Supplied information>
Segment Open

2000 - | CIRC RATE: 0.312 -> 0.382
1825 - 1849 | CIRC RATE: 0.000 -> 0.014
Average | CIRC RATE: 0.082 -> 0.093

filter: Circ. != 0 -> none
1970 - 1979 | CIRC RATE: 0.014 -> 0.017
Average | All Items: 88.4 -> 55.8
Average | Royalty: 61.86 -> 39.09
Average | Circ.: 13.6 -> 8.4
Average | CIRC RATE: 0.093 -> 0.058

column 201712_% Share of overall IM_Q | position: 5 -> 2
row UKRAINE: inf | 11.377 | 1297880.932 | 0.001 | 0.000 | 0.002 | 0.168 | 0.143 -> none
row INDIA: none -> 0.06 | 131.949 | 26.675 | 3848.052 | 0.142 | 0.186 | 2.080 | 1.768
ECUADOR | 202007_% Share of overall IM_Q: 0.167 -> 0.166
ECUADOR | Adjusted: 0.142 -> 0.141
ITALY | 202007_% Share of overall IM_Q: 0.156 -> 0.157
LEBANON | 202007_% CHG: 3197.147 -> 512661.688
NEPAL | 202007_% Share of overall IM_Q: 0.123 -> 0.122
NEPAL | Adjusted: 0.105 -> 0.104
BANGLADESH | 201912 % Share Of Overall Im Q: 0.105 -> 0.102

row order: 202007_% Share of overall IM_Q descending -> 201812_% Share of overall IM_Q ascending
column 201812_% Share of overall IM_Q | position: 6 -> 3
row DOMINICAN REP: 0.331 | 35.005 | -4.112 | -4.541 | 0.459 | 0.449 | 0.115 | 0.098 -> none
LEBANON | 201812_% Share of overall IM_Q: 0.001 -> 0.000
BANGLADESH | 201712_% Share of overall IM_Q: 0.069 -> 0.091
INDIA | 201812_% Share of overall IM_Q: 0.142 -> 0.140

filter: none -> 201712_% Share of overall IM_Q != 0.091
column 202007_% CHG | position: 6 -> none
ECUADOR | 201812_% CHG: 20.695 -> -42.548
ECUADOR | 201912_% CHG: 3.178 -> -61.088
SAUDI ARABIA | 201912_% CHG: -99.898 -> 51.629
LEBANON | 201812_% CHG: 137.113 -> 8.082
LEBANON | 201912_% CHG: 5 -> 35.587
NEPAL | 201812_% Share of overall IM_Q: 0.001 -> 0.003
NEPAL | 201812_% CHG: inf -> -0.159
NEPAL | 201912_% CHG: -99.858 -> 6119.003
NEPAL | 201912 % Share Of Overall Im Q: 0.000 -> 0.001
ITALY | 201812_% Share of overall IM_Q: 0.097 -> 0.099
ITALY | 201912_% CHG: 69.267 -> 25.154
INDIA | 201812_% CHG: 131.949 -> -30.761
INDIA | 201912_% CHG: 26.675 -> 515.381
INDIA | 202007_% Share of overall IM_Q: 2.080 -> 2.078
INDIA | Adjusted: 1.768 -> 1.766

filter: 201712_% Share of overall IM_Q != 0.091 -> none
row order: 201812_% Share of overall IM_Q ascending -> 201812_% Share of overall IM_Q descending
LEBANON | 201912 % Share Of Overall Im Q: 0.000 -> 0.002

Segment Closed

Please retype all of the material above, keeping it exact.

Written response>
2000 - | CIRC RATE: 0.312 -> 0.382
1825 - 1849 | CIRC RATE: 0.000 -> 0.014
Average | CIRC RATE: 0.082 -> 0.093

filter: Circ. != 0 -> none
1970 - 1979 | CIRC RATE: 0.014 -> 0.017
Average | All Items: 88.4 -> 55.8
Average | Royalty: 61.86 -> 39.09
Average | Circ.: 13.6 -> 8.4
Average | CIRC RATE: 0.093 -> 0.058

column 201712_% Share of overall IM_Q | position: 5 -> 2
row UKRAINE: inf | 11.377 | 1297880.932 | 0.001 | 0.000 | 0.002 | 0.168 | 0.143 -> none
row INDIA: none -> 0.06 | 131.949 | 26.675 | 3848.052 | 0.142 | 0.186 | 2.080 | 1.768
ECUADOR | 202007_% Share of overall IM_Q: 0.167 -> 0.166
ECUADOR | Adjusted: 0.142 -> 0.141
ITALY | 202007_% Share of overall IM_Q: 0.156 -> 0.157
LEBANON | 202007_% CHG: 3197.147 -> 512661.688
NEPAL | 202007_% Share of overall IM_Q: 0.123 -> 0.122
NEPAL | Adjusted: 0.105 -> 0.104
BANGLADESH | 201912 % Share Of Overall Im Q: 0.105 -> 0.102

row order: 202007_% Share of overall IM_Q descending -> 201812_% Share of overall IM_Q ascending
column 201812_% Share of overall IM_Q | position: 6 -> 3
row DOMINICAN REP: 0.331 | 35.005 | -4.112 | -4.541 | 0.459 | 0.449 | 0.115 | 0.098 -> none
LEBANON | 201812_% Share of overall IM_Q: 0.001 -> 0.000
BANGLADESH | 201712_% Share of overall IM_Q: 0.069 -> 0.091
INDIA | 201812_% Share of overall IM_Q: 0.142 -> 0.140

filter: none -> 201712_% Share of overall IM_Q != 0.091
column 202007_% CHG | position: 6 -> none
ECUADOR | 201812_% CHG: 20.695 -> -42.548
ECUADOR | 201912_% CHG: 3.178 -> -61.088
SAUDI ARABIA | 201912_% CHG: -99.898 -> 51.629
LEBANON | 201812_% CHG: 137.113 -> 8.082
LEBANON | 201912_% CHG: 5 -> 35.587
NEPAL | 201812_% Share of overall IM_Q: 0.001 -> 0.003
NEPAL | 201812_% CHG: inf -> -0.159
NEPAL | 201912_% CHG: -99.858 -> 6119.003
NEPAL | 201912 % Share Of Overall Im Q: 0.000 -> 0.001
ITALY | 201812_% Share of overall IM_Q: 0.097 -> 0.099
ITALY | 201912_% CHG: 69.267 -> 25.154
INDIA | 201812_% CHG: 131.949 -> -30.761
INDIA | 201912_% CHG: 26.675 -> 515.381
INDIA | 202007_% Share of overall IM_Q: 2.080 -> 2.078
INDIA | Adjusted: 1.768 -> 1.766

filter: 201712_% Share of overall IM_Q != 0.091 -> none
row order: 201812_% Share of overall IM_Q ascending -> 201812_% Share of overall IM_Q descending
LEBANON | 201912 % Share Of Overall Im Q: 0.000 -> 0.002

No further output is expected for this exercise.